Using the snow depth to SWE conversion method during assimilation introduces uncertainty into the modeling process. Instead of using the global estimates of error reported in Hill et al. (2019; RMSE in SWE = 5.9 cm) we decided to calculate this source of error using our fieldwork site measurements. The RMSE in SWE due to the conversion method is 10.5 cm, and we perturbed the CSO observations by this amount to depict the upper and lower boundaries of error associated with this source of uncertainty. Figure 5 displays the best CSO simulation temporal results for each WY, along with the UTS station SWE record and the NoAssim case. These perturbations to the assimilated SWE show improved modeled SWE values at the UTS station when compared to the NoAssim case, even after this source of uncertainty has been accounted for.

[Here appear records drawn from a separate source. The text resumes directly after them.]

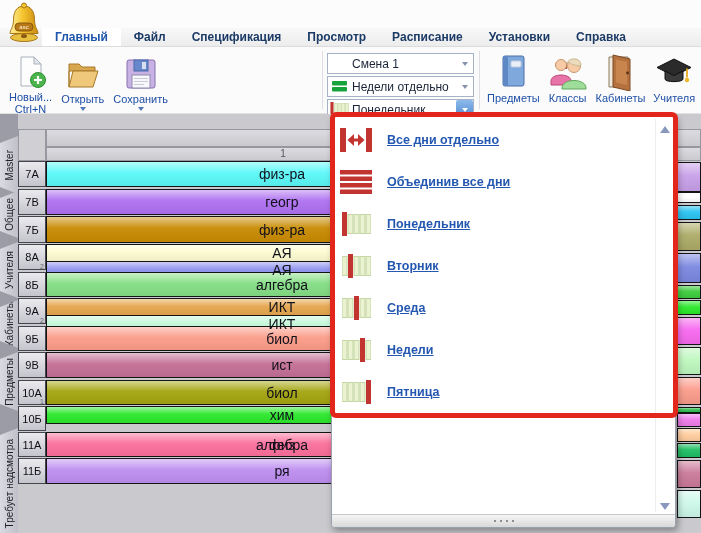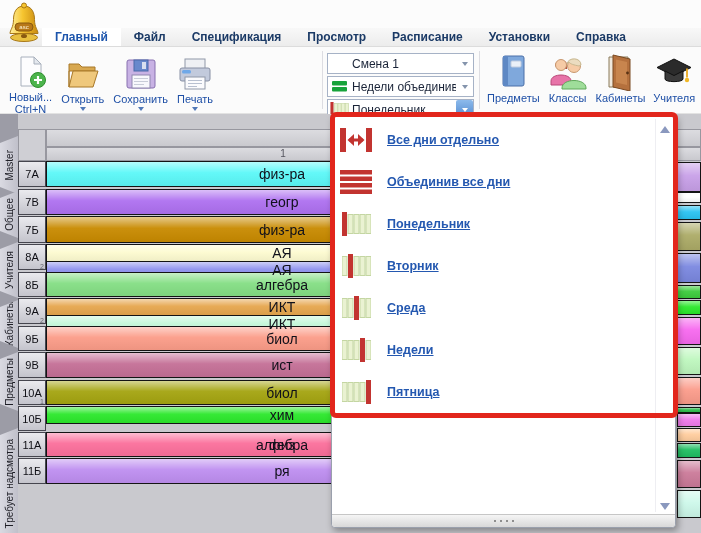--- a/index.html
+++ b/index.html
@@ -180,7 +180,7 @@
             <rect y="7" width="15" height="4.5" rx="1" fill="#17A33B"></rect>
           </svg>
         </span>
-        <span class="val">Недели объединив</span>
+        <span class="val">Недели отдельно</span>
         <span class="arrow">
           <span class="tri"></span>
         </span>

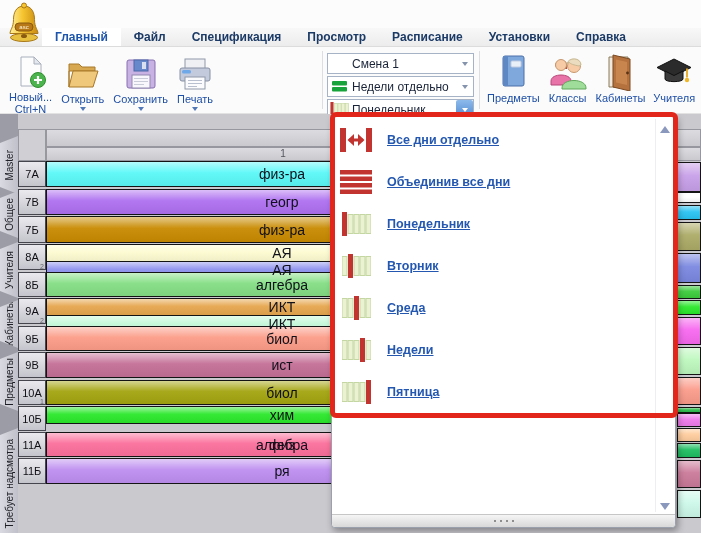--- a/index.html
+++ b/index.html
@@ -150,19 +150,6 @@
         <span class="lbl">Сохранить</span>
         <span class="caret"></span>
       </div>
-      <div class="tbtn">
-        <span class="icw">
-          <svg width="36" height="34" viewBox="0 0 36 34">
-            <rect x="8" y="2" width="20" height="10" fill="#EEF0F4" stroke="#9098A8"></rect>
-            <rect x="3" y="11" width="30" height="13" rx="2" fill="#C2CADC" stroke="#8890A4"></rect>
-            <rect x="5" y="13" width="9" height="3.5" rx="1.5" fill="#6FA8E8"></rect>
-            <rect x="8" y="20" width="20" height="12" fill="#FBFBFD" stroke="#9098A8"></rect>
-            <path d="M11 23.5h14M11 26.5h14M11 29.5h9" stroke="#B8C0D0"></path>
-          </svg>
-        </span>
-        <span class="lbl">Печать</span>
-        <span class="caret"></span>
-      </div>
     </div>
   <div class="vsep" style="left:322px"></div>
   <div class="combo-stack">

Since the timing of snow disappearance is important for ecological systems in alpine environments and water resources managers, we calculated the range in snow disappearance dates from the best simulations from both water years (see Fig. 5, where SWE depth reaches zero between days 250 and 280). In WY2017 and WY2018, the snow disappearance date for the NoAssim case is 10 and 7 d later than the UTS station record, respectively. In WY2017, the snow disappearance date in the best CSO simulation, accounting for measurement uncertainty, ranges from 3 d earlier to 8 d later than the UTS station. In WY2018, the range is from 10 to 1 d earlier than the UTS station. These ranges in snow disappearance date are acceptable and show improvements in model performance for some, but not all, of the best CSO simulations after accounting for measurement uncertainty.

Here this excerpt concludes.